[Stored items]
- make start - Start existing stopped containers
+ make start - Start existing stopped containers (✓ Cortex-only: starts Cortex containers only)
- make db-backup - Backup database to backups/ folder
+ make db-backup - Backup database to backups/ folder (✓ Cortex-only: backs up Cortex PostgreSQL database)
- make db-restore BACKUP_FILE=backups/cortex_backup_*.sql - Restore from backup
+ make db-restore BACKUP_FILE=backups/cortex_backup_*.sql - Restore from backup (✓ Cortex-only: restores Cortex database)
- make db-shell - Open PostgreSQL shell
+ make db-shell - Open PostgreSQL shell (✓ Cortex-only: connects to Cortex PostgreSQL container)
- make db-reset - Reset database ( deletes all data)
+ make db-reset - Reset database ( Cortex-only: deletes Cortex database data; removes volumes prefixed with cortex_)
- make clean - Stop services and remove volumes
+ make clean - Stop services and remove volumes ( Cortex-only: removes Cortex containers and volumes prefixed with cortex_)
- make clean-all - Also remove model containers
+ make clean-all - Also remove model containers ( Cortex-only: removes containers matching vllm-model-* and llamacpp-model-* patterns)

---

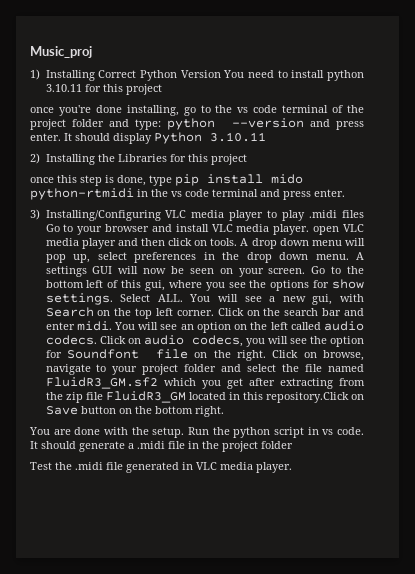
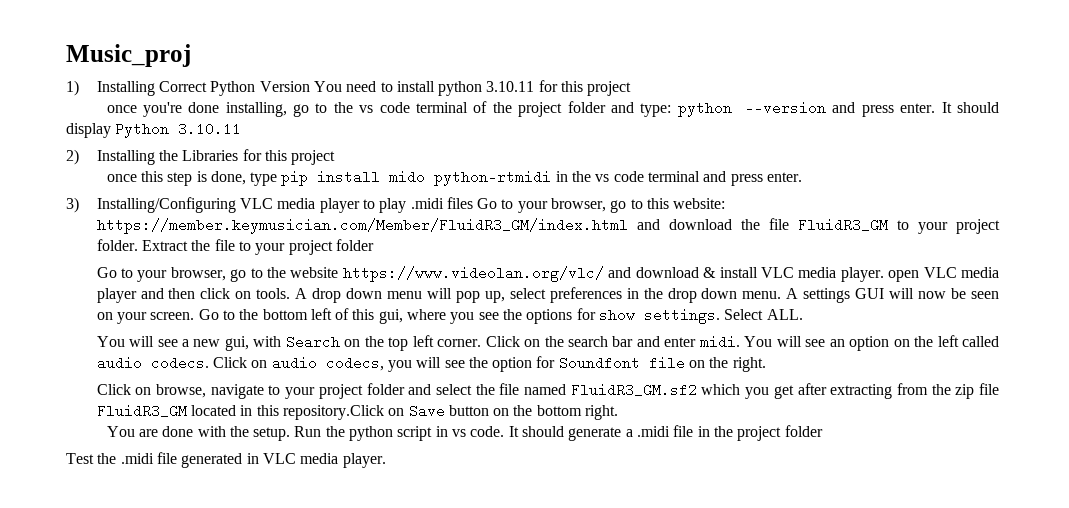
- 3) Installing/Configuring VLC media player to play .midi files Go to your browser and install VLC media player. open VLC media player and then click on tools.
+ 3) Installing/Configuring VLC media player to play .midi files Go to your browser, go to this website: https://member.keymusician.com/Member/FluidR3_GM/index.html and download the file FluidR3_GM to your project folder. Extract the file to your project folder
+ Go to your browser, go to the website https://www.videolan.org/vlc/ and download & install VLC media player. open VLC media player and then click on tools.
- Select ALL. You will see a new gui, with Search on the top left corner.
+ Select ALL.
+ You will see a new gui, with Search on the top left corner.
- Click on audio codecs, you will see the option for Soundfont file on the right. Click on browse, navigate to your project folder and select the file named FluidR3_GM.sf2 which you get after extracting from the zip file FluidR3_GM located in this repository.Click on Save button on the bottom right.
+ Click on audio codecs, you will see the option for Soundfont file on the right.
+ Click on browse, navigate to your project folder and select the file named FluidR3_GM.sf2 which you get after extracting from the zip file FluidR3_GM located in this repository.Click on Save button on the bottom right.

▸ ABOUT THIS EXERCISE
In the entries above, find the line holding "- make start" and the line holding "- make db-restore", then retype exactly those two lines and every line between them, and nothing else.

▸ ANSWER TO THIS PROBLEM
- make start - Start existing stopped containers
+ make start - Start existing stopped containers (✓ Cortex-only: starts Cortex containers only)
- make db-backup - Backup database to backups/ folder
+ make db-backup - Backup database to backups/ folder (✓ Cortex-only: backs up Cortex PostgreSQL database)
- make db-restore BACKUP_FILE=backups/cortex_backup_*.sql - Restore from backup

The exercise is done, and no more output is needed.